Yu Darvish’s Eephus Pitch Cracks Torii Hunter And Everybody Else
The Eephus pitch was made famous by Rip Sewell, who played for the Pirates during the World War II era. The high arching, softball-like toss comes in as slow as 40 MPH and is meant to fool the hitters by messing up their timing. Sewell’s eephus pitch helped him make three All-Star games, and the only homer he ever gave up on an eephus was to Ted Williams in the 1946 Midsummer classic after Teddy Ballgame jokingly asked for the toss. Williams later admitted that he ran out in front of the batters box when attacking the pitch — which should have been an out if the umpire was paying more attention.
Other pitchers who have used the eephus – which comes from the Hebrew word meaning “nothing” — include Satchel Paige, Pascual Perez, the Hernandez brothers, Phil Niekro, Bob Tewksbury and Bill “Spaceman” Lee. Lee famously gave up a home run to Tony Perez in the seventh game of the 1975 World Series on the slow toss.
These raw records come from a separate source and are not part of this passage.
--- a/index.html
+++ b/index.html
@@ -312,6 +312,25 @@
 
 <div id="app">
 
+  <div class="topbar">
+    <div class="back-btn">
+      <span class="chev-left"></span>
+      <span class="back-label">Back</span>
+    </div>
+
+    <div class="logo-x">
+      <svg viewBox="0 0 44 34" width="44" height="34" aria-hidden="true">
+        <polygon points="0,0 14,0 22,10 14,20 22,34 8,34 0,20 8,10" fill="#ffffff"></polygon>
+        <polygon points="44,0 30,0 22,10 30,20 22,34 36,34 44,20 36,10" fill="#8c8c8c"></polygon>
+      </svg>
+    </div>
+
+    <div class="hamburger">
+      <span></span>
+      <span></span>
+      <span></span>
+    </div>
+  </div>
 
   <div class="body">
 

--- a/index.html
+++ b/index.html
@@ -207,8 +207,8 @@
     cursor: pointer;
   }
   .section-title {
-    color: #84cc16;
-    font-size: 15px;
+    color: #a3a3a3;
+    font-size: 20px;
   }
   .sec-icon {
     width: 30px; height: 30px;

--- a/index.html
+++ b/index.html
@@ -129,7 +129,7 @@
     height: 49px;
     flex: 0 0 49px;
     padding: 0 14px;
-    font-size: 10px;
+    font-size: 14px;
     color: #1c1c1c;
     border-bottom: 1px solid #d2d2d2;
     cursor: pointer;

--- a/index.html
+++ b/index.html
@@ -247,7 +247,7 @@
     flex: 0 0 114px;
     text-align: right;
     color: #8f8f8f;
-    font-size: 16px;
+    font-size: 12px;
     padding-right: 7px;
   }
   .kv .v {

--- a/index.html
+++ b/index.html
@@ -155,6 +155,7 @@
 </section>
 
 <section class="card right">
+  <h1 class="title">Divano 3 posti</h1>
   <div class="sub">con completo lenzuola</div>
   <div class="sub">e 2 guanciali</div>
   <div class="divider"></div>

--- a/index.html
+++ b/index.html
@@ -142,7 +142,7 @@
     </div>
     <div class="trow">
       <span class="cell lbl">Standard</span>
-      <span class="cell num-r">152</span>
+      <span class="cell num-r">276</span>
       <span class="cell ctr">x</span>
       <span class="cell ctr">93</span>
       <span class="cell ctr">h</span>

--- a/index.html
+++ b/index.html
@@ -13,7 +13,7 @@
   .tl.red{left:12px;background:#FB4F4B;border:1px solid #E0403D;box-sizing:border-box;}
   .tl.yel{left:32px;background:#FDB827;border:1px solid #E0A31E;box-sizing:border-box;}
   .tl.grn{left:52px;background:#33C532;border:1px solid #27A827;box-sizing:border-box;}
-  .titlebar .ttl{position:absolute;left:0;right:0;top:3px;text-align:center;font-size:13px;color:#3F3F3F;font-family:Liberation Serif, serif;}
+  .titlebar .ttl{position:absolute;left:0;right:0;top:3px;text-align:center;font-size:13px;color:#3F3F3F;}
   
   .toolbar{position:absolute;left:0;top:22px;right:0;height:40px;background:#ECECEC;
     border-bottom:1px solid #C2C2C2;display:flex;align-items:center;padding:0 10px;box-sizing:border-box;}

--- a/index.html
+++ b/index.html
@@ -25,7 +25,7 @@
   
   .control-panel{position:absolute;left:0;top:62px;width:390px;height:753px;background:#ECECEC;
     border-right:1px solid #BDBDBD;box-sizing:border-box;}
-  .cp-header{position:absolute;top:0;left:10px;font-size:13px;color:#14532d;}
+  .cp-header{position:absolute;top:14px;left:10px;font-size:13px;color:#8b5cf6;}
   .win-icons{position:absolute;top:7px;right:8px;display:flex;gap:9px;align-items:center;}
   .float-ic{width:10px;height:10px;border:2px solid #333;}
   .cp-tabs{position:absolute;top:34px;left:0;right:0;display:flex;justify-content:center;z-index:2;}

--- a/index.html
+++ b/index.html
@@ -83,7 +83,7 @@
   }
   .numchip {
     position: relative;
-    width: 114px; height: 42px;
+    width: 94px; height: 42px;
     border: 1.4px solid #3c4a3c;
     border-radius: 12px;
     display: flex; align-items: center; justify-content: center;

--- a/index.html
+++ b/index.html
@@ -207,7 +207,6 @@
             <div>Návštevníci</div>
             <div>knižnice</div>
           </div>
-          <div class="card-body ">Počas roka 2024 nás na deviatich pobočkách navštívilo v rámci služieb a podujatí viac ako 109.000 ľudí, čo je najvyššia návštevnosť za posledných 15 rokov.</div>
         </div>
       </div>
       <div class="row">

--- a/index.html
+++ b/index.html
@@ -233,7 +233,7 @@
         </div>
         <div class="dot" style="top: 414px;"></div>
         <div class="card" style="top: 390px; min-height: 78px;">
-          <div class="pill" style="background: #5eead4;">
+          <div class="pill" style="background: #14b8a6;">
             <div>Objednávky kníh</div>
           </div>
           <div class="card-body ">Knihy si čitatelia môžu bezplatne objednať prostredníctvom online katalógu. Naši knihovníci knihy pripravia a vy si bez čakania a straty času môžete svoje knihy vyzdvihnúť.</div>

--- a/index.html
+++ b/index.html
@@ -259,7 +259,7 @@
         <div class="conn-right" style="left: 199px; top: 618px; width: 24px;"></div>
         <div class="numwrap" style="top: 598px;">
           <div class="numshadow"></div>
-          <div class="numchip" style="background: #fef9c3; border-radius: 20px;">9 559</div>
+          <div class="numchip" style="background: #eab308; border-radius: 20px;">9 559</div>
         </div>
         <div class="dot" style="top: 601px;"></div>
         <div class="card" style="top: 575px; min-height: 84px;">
Since the Red Sox lost that game the eephus became part of Boston’s notorious World Series curse, since broken.
This isn’t the first time Darvish has thrown the eephus, and judging from its location he still has a lot of work to do on the pitch.
Which is good news for American League hitters; there would be nothing funny about Darvish with yet another weapon.